How to complete this task
Reproduce only this stretch of the listing below: from the line with "tax: 8.25% = 435.35 -> 8.25% = 630.96" through the line with "shipping: 28.90 -> none", exactly as written, with pictures excluded.

++++ Dataset records

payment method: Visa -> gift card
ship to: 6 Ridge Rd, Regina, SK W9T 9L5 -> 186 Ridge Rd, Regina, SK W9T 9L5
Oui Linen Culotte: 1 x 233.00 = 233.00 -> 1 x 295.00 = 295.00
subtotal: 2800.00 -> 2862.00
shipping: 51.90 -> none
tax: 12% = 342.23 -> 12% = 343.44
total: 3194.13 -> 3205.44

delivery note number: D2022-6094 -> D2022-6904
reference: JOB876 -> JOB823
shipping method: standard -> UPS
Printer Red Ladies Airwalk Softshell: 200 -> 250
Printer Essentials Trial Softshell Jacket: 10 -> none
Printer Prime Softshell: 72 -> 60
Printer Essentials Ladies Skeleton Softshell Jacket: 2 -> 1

++++++++
++++ Dataset records

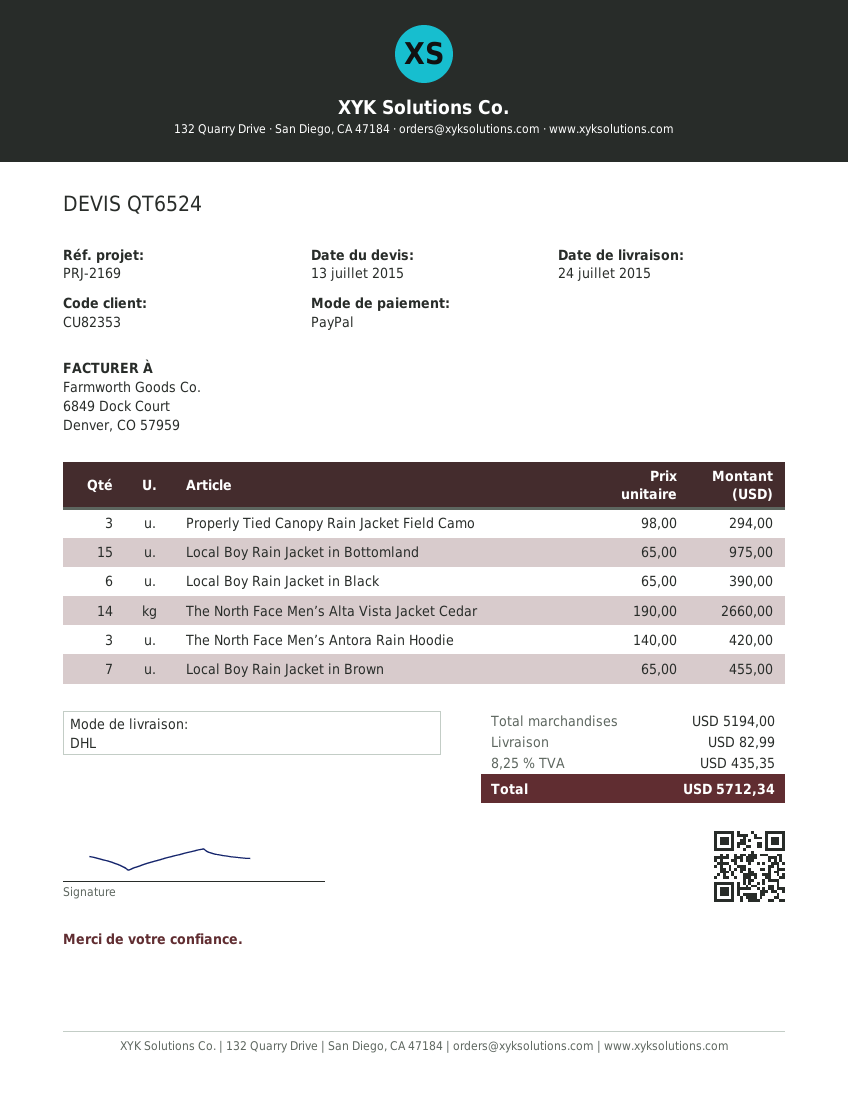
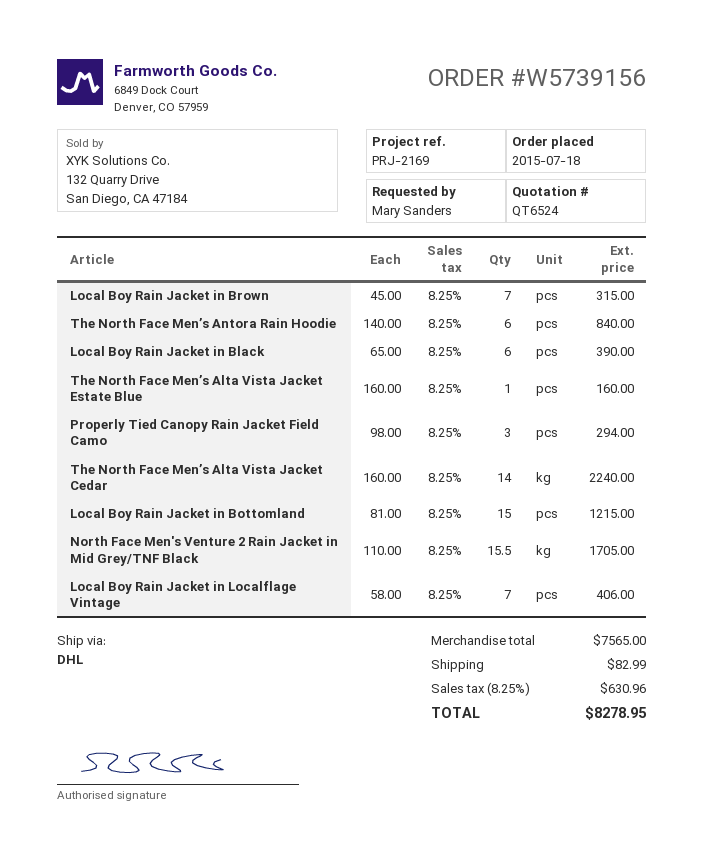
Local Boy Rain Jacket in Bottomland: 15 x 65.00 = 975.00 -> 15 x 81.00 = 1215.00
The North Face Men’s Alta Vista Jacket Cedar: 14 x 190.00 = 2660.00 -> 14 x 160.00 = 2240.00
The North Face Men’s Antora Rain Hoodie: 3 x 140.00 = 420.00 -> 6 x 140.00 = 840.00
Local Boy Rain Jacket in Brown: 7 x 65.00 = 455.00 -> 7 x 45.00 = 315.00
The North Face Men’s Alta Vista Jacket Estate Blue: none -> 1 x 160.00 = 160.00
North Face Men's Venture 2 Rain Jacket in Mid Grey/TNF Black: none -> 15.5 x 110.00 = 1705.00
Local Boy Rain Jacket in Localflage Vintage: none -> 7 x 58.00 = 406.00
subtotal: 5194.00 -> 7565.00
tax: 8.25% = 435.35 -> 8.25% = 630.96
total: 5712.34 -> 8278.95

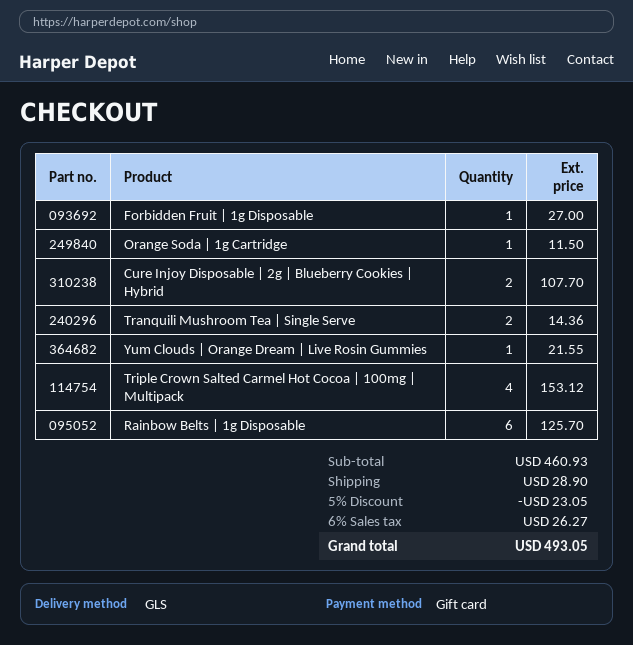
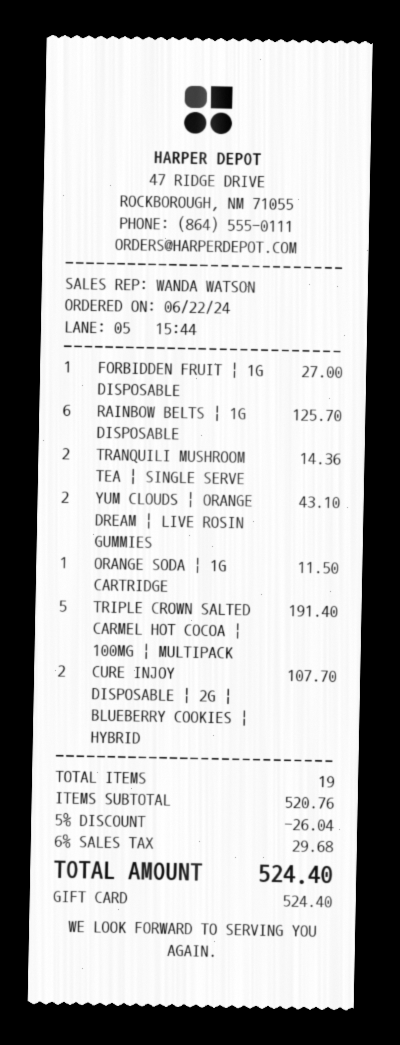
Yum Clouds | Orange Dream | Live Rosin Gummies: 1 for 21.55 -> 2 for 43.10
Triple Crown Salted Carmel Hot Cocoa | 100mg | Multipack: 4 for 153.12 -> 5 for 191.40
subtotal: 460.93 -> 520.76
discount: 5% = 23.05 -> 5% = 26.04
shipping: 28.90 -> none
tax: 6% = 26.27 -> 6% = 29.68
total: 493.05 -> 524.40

++++++++

Output for this exercise
tax: 8.25% = 435.35 -> 8.25% = 630.96
total: 5712.34 -> 8278.95

Yum Clouds | Orange Dream | Live Rosin Gummies: 1 for 21.55 -> 2 for 43.10
Triple Crown Salted Carmel Hot Cocoa | 100mg | Multipack: 4 for 153.12 -> 5 for 191.40
subtotal: 460.93 -> 520.76
discount: 5% = 23.05 -> 5% = 26.04
shipping: 28.90 -> none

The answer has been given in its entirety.